EXERCISE INPUT.

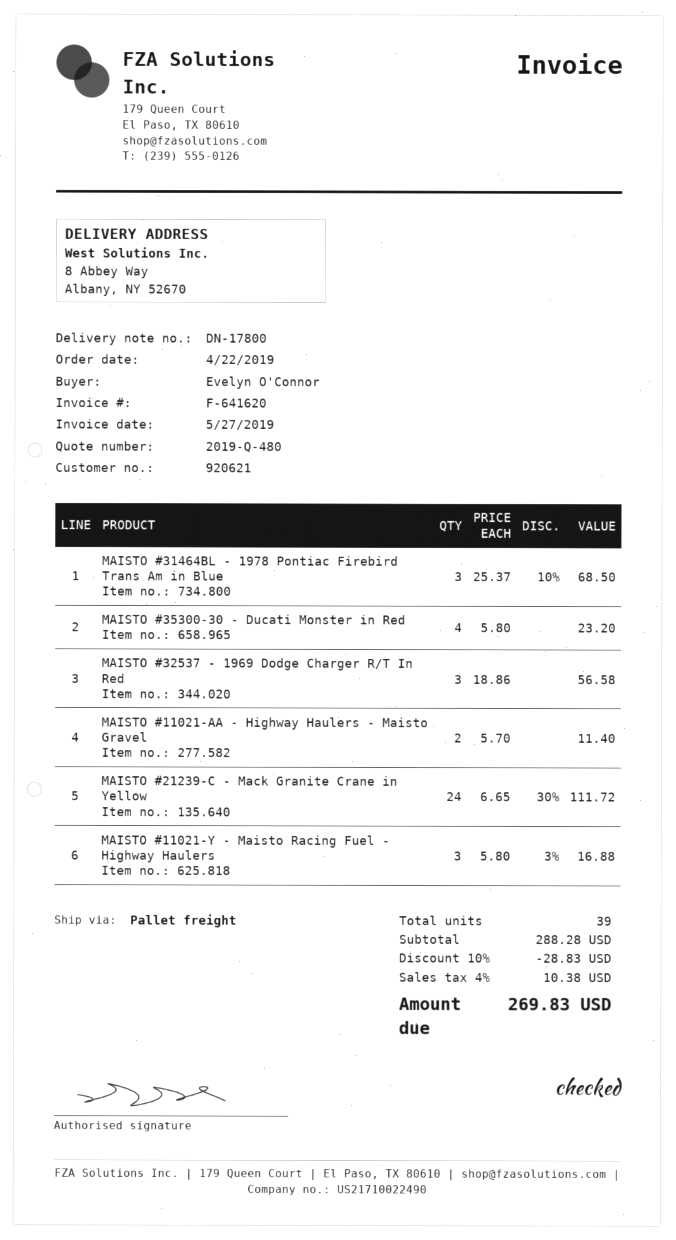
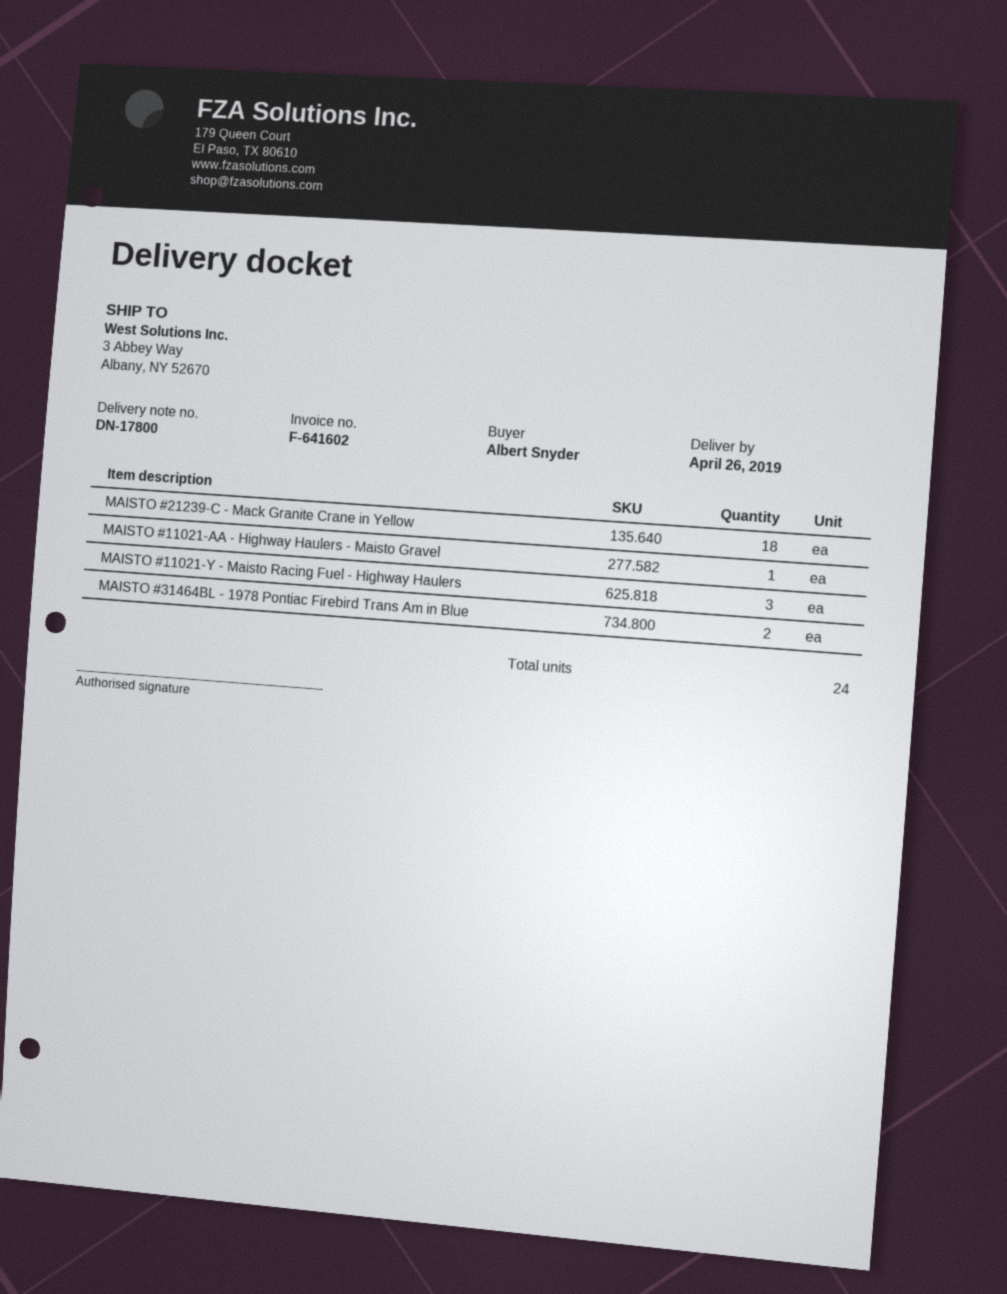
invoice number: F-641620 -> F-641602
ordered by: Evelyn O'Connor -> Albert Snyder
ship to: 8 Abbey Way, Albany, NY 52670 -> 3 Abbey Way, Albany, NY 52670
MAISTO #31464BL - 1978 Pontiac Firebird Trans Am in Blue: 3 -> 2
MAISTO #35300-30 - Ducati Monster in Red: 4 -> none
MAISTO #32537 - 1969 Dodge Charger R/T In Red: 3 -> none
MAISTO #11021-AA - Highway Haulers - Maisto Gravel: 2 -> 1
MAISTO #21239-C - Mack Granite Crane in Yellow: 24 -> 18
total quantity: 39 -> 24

WORK ITEM. If a line in the entries holds the string "MAISTO", it belongs in the tally; state the tally alone.

TASK ANSWER. 5